WORK TO COMPLETE:
In the data, find each line where the word "left" appears and list that line.

^^^^^^^^^^^^^^^^

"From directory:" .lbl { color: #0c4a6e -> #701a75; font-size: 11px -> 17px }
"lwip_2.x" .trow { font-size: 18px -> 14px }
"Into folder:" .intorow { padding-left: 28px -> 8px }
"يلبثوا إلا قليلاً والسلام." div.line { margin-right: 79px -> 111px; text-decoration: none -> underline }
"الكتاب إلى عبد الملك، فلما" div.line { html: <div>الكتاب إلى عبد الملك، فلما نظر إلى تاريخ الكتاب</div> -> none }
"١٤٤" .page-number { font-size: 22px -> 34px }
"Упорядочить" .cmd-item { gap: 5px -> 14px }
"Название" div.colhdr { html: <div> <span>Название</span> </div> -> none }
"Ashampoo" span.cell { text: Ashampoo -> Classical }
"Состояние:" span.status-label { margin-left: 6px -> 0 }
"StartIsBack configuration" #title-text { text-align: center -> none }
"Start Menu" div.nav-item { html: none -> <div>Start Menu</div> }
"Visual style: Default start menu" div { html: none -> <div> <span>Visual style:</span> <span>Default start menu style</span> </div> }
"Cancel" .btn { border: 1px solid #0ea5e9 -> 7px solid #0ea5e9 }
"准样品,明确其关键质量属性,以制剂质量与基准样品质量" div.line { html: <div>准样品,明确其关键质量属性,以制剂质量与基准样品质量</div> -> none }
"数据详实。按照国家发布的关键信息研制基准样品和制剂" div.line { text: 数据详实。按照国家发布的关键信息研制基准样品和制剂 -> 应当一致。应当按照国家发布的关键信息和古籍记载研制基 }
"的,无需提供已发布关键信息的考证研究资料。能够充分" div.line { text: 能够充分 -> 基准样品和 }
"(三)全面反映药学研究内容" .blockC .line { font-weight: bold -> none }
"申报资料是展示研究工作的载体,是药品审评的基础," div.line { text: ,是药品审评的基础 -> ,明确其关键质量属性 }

^^^^^^^^^^^^^^^^

SOLUTION TO THIS TASK:
"Into folder:" .intorow { padding-left: 28px -> 8px }
"Состояние:" span.status-label { margin-left: 6px -> 0 }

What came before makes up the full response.